2. The Solution: CRISPR-Based Gene Editing (UC San Diego Research)

* Researchers: ⁣ Ethan Bier and Justin Meyer (UC ⁢San Diego School of Biological Sciences)
* Approach: Using CRISPR gene editing and concepts from gene drives (originally used in insects) to remove antibiotic resistance traits from bacterial populations.
* Technology: pPro-MobV – a second-generation Pro-Active Genetics (Pro-AG)⁢ system.
* Goal: ⁣to spread through bacterial communities and disable resistance genes.
* Key⁤ Quote (Bier): “With pPro-MobV we‍ have brought gene-drive thinking from insects to bacteria as a population engineering tool.”

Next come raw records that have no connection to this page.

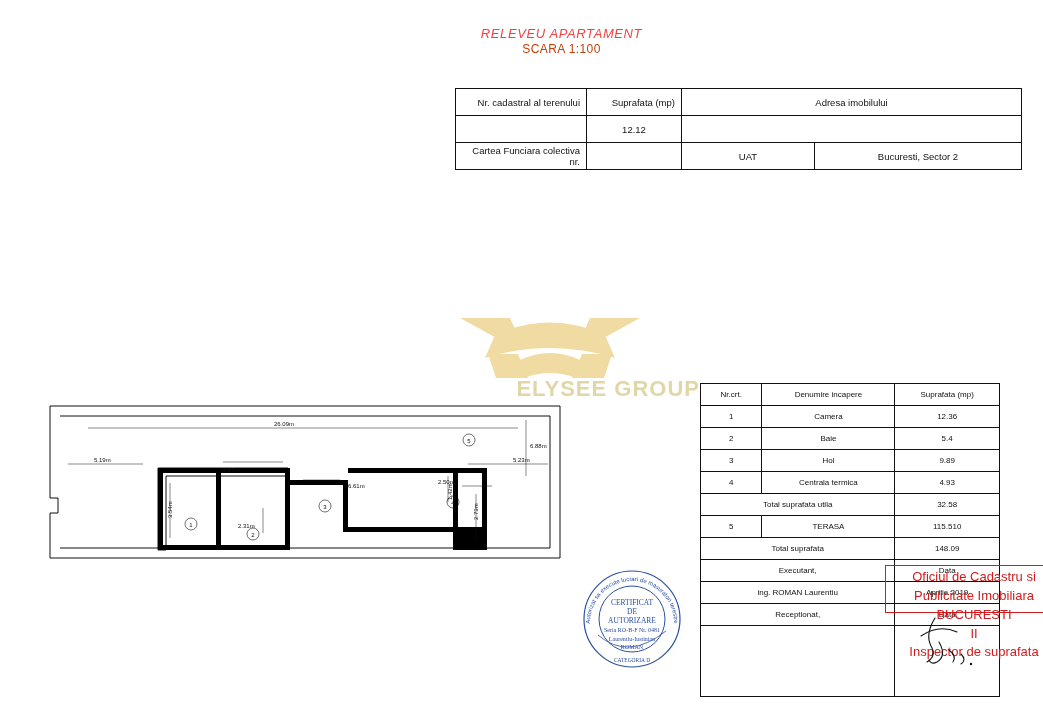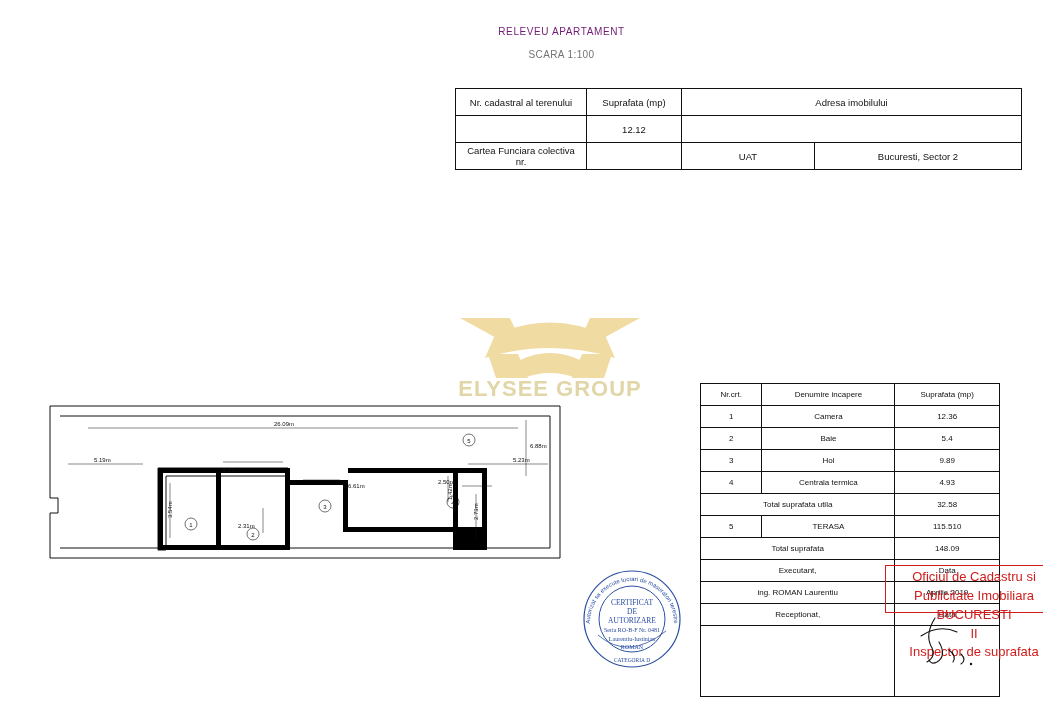"RELEVEU APARTAMENT" .title-main { color: #701a75 -> #ef4444; font-size: 10px -> 13px; font-style: none -> italic }
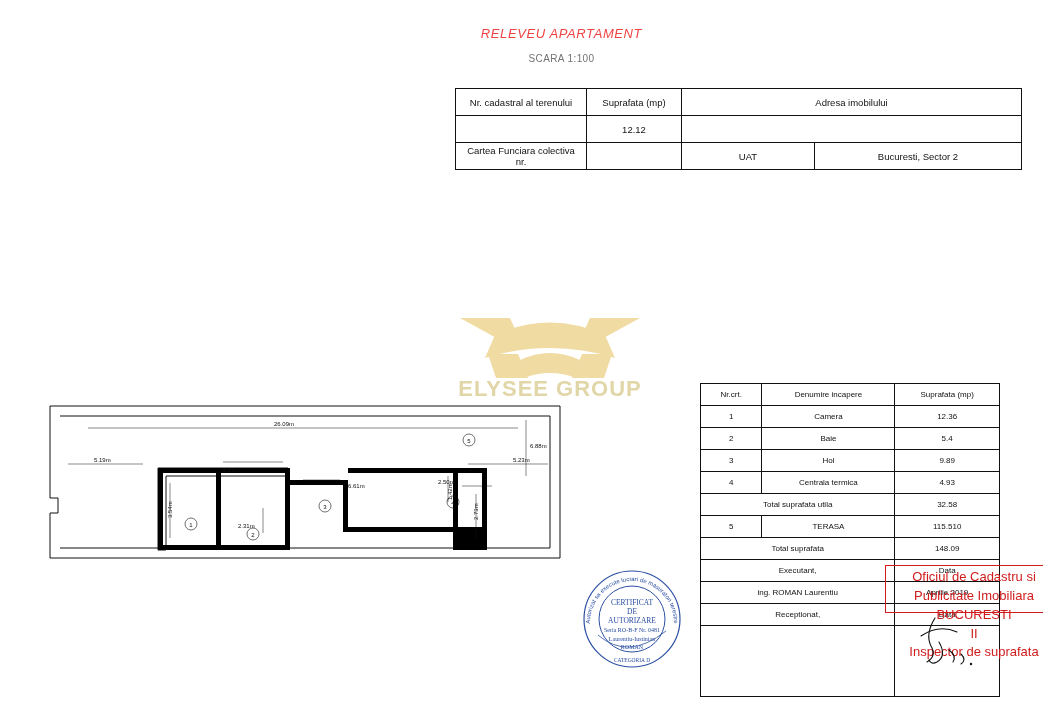"SCARA 1:100" .title-sub { color: #737373 -> #c2410c; font-size: 10px -> 12px; margin-top: 12px -> 1px }
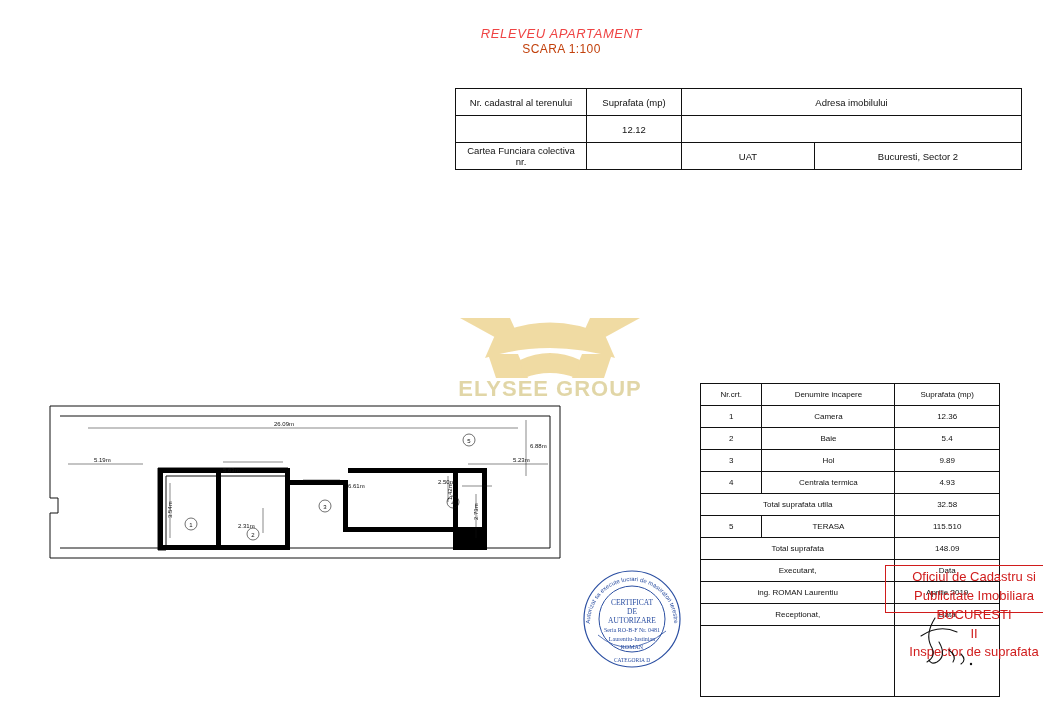"Nr. cadastral al terenului" .ht-l { text-align: center -> right }
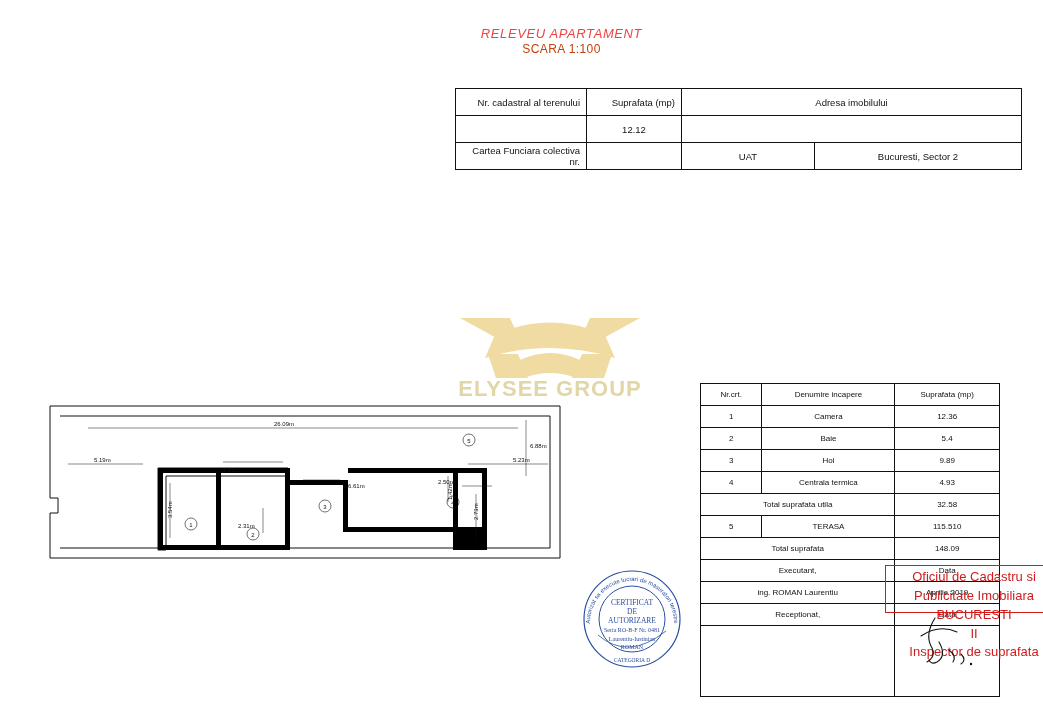"ELYSEE GROUP" .wm-text { text-align: center -> right }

3. How pPro-MobV Works: The Genetic Cassette

* Foundation: Built on earlier work (2019) with Victor Nizet’s team.
* Target: Plasmids – small circular DNA molecules within bacteria that carry resistance genes.
* Mechanism: The genetic ⁣cassette⁤ inserts itself into plasmids, disrupting the resistance genes and restoring antibiotic sensitivity.
* Spread: Uses conjugal transfer (bacterial “mating”) to move CRISPR components ⁤between cells.
* Biofilm Penetration: Crucially, the system works within ⁣biofilms – dense bacterial communities that are very difficult to ⁤eradicate.
*⁤ Environmental Impact: Reducing⁢ spread from animals to humans⁢ could significantly impact the problem (estimated 50% of AR comes from the habitat).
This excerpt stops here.